Some of the recommendations in Henry's review include expanding the substances that can be prescribed to drug users. The report explained hydromorphone tablets are currently the most accessible and widely prescribed substance. However, clinicians consulted for the report shared the tablets had limited benefits for those with higher opioid tolerance. The report proposed expanding access to fentanyl powder and diacetylmorphine, or heroin, through the program.

The report also noted the challenges some populations have in getting a prescribed safer supply, including a lack of access to clinicians. For others, the report noted, the medical system may not feel like a safe space for people who use drugs.

Diversion an 'unintended consequence'

With the release of the report, health officials acknowledged concerns substances being accessed through the safe-supply program could be diverted to others. However, the report indicated the extent of that diversion is unknown, adding some may be going to people otherwise at-risk of drug poisoning.

"The unintended consequence most people are concerned about is diversion of the medications," Dr. Alexis Crabtree with the B.C. Centre for Disease Control said during Thursday's news conference. "We know from qualitative research about patients who have accessed prescribed safer supply that some of them do share or sell their medications, particularly when they feel those medications don't act as an adequate substitute to unregulated drug supply."

Crabtree said there are "a variety of reasons" for this, including "supporting others who might not have access to safer supply."

Crabtree also said the provincial coroner, as it investigates all drug-poisoning deaths in B.C., has "consistently" reported hydromorphone and other prescribed safer supply substances are not "a direct contributor to rising deaths from drug poisoning."

Specifically speaking about youth, Crabtree called it a "significant concern" that youth could potentially access diverted opioids, but said there is extremely limited data on the matter. She did, however, point to data up to the end of 2022 that showed diagnoses of opioid use disorders among youth had not increased in the province. 

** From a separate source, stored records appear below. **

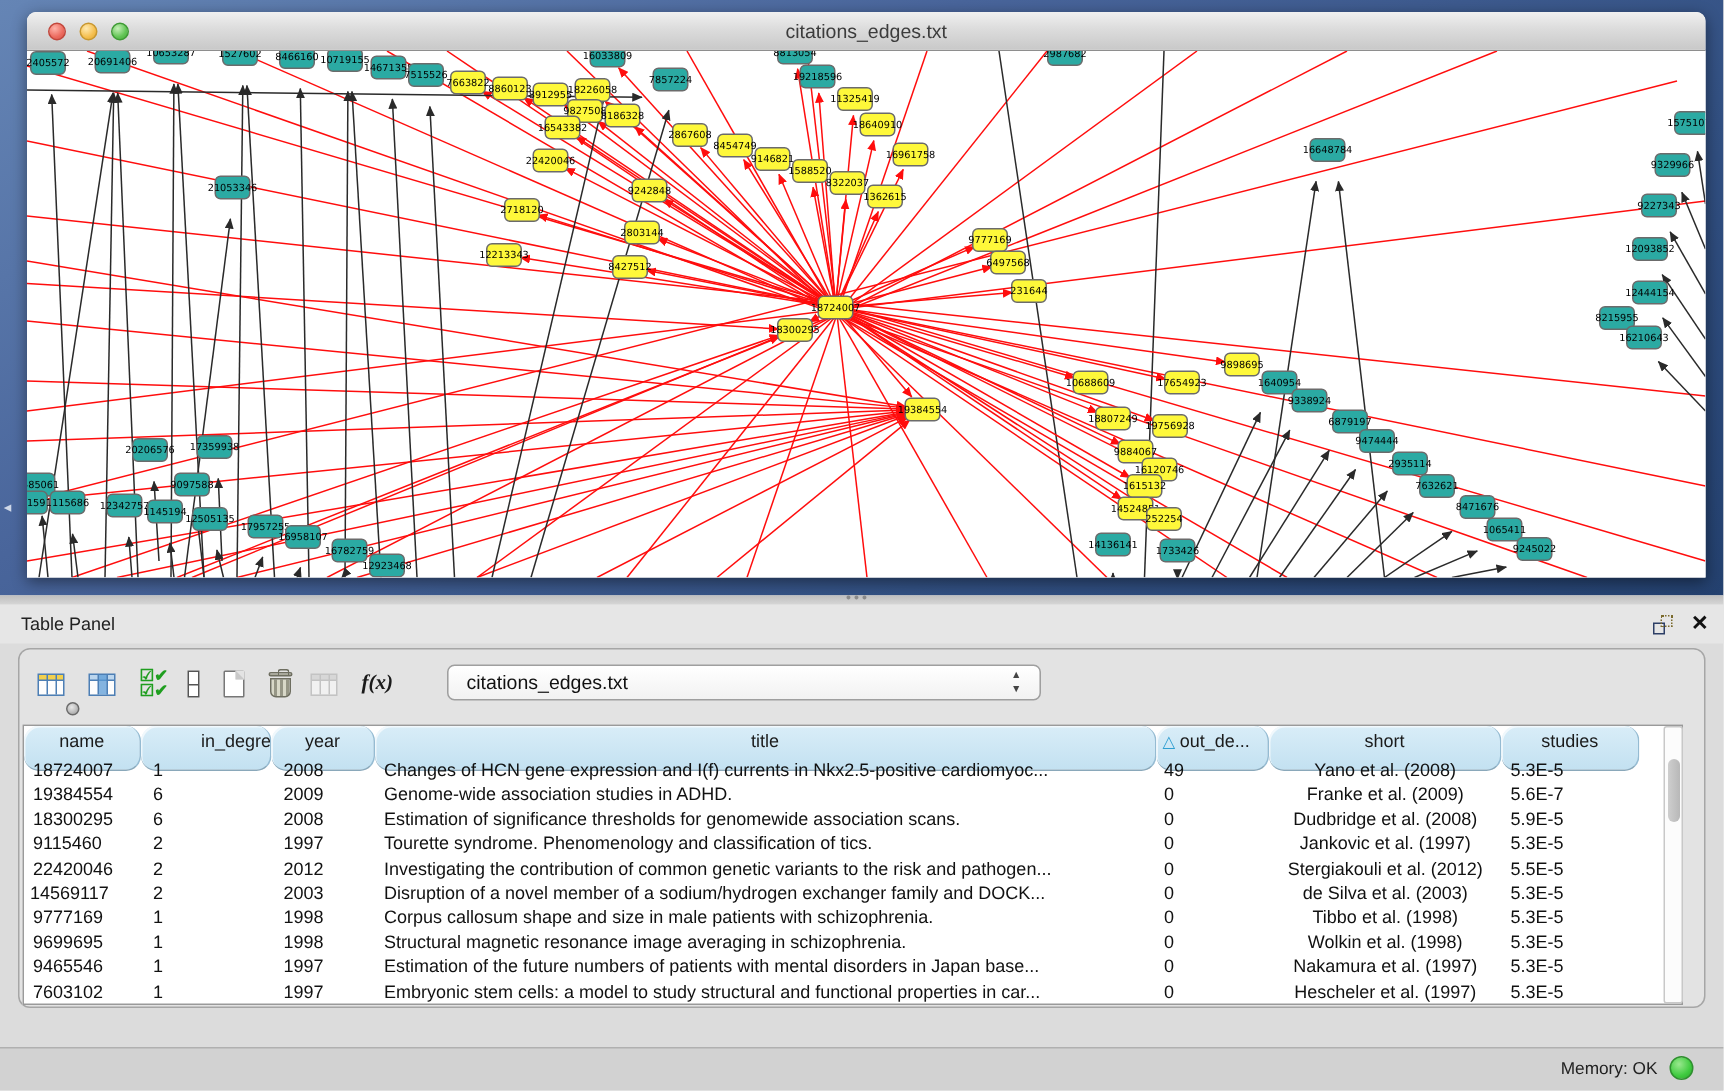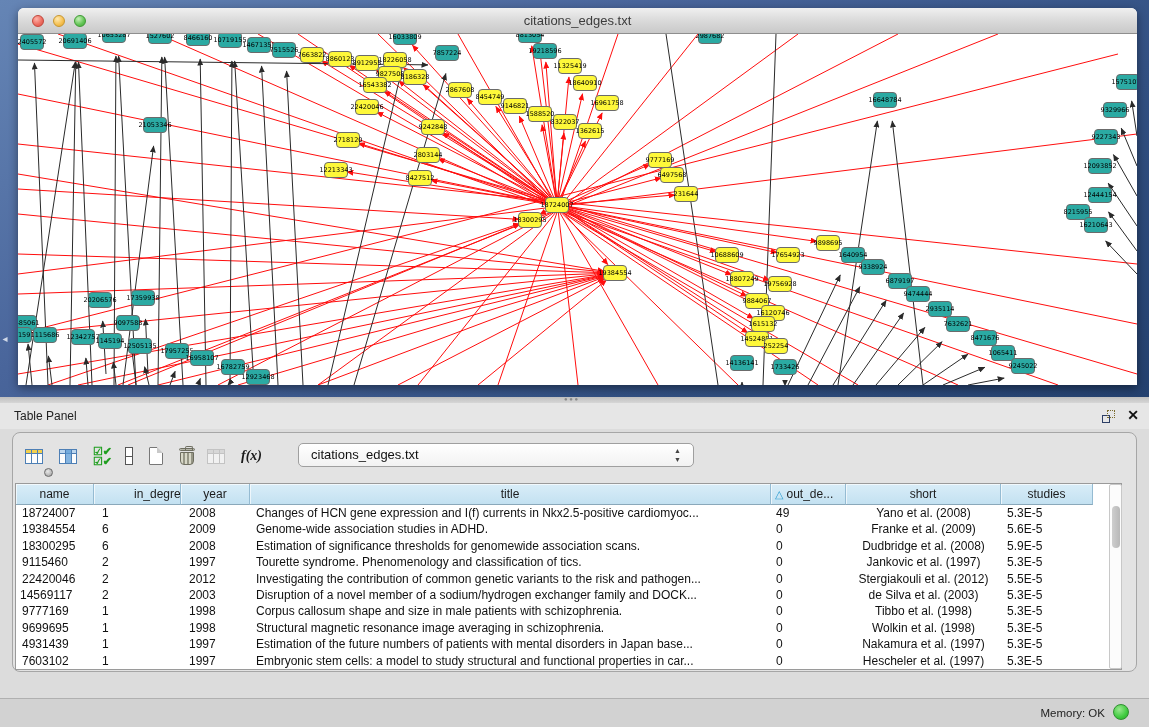"name" .th { border-radius: none -> 10px; height: 21px -> 30px }
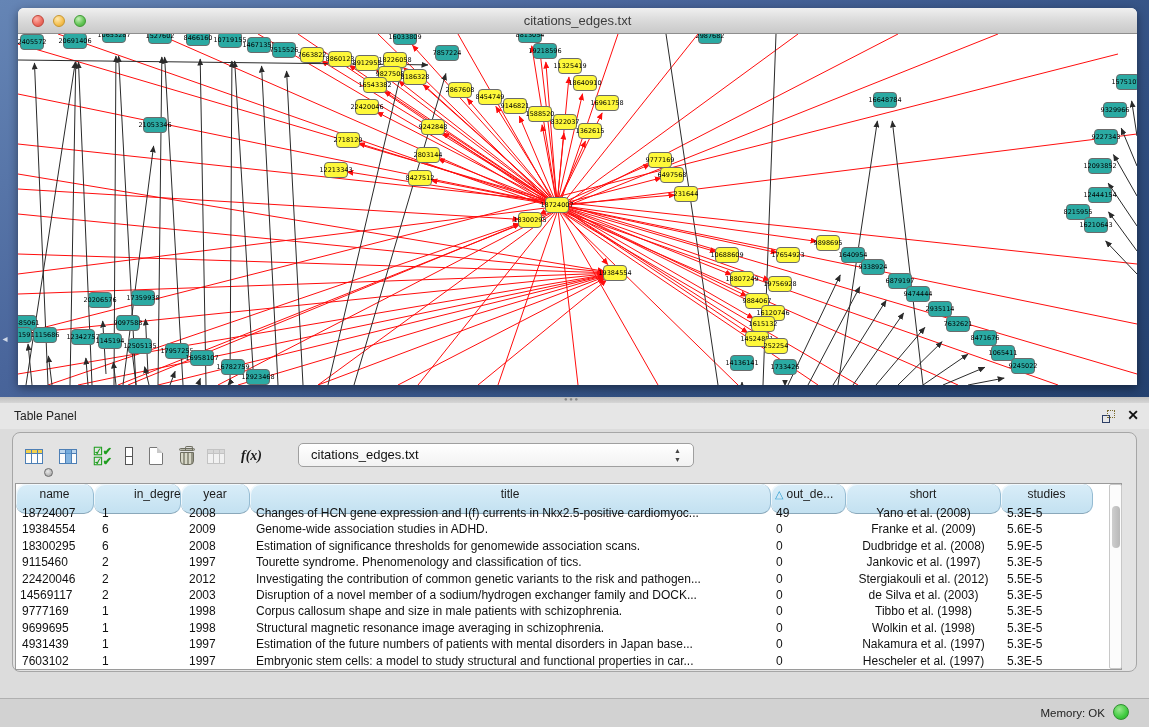"5.6E-5" div.td { text: 5.6E-5 -> 5.6E-7 }
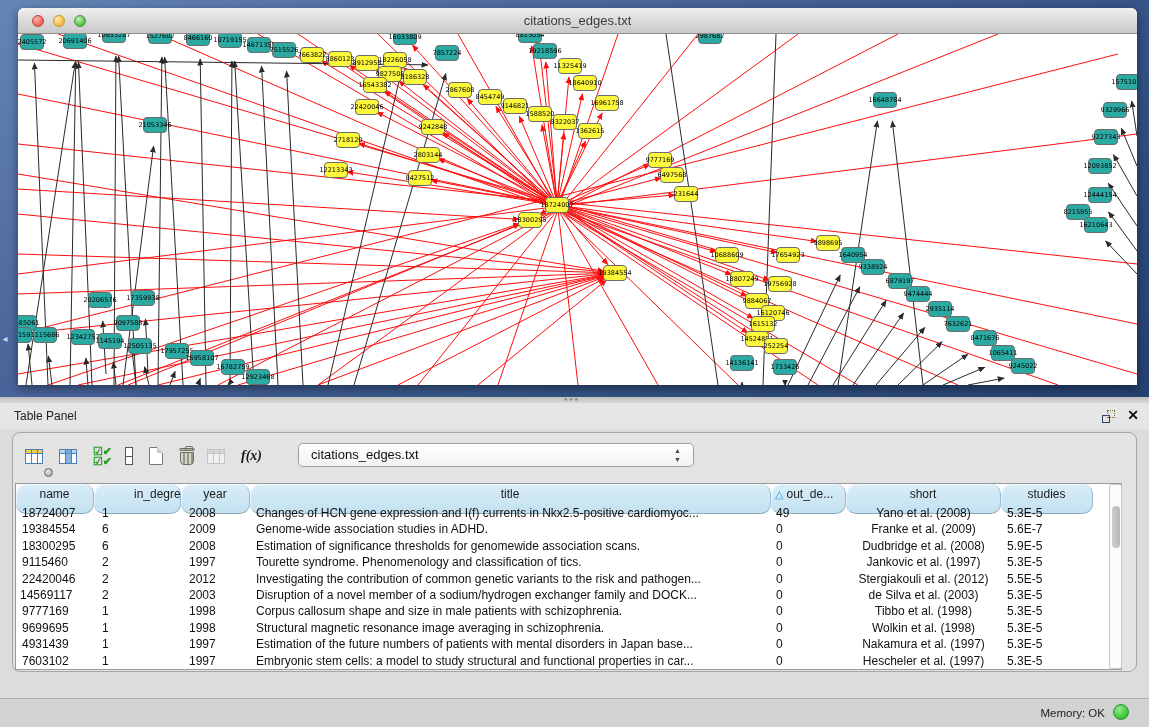"4931439" div.td { text: 4931439 -> 9465546 }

The province declared a public-health emergency over drug-related deaths in 2016. Since then, deaths due to drug toxicity have continued to escalate, with 2023 seeing the highest number yet.  Henry's report said the COVID-19 pandemic only exacerbated the crisis, as shutdowns created barriers to accessing medical and harm-reduction services. As well, the global drug trade was disrupted, leading to a change in toxicity of drugs, the report explained.

Non-prescription model

While Henry's report focused on enhancing prescribed alternatives, the province's chief coroner, Lisa Lapointe, has called for a model that doesn't require a prescription

Premier David Eby, however, said he disagreed with Lapointe's call. 

"I do not believe that the distribution of incredibly toxic opioid drugs without the supervision of a medical professional in British Columbia is the way forward and the way out of the toxic drug crisis," Eby said in a news conference last week.

Eby said he believed the only way out of the crisis was to prevent people from using toxic street drugs and help them rebuild their lives, such as opening more detox spaces.

"Our vision is that no person should have to wait for detox," Eby said. "No person should have to wait for treatment."

Mental Health and Addictions Minister Jennifer Whiteside, spoke to reporters after the report was released.

"The program is an important tool to help people at risk of toxic drug poisoning. We are reviewing the recommendations with our partners to determine next steps," she said.

One of the recommendations in the report was "to develop policy options for implementation of additional medical models not based on individual prescribers and non-medical models of access to regulated alternatives to the toxic drug supply."

Asked about that specifically, Whiteside said, "our focus right now is on improving the current model that we have."

One recommendation Whiteside did say the province will accept and implement immediately is to rename the program, referring to it as "prescribed alternatives" instead of "prescribed safer supply."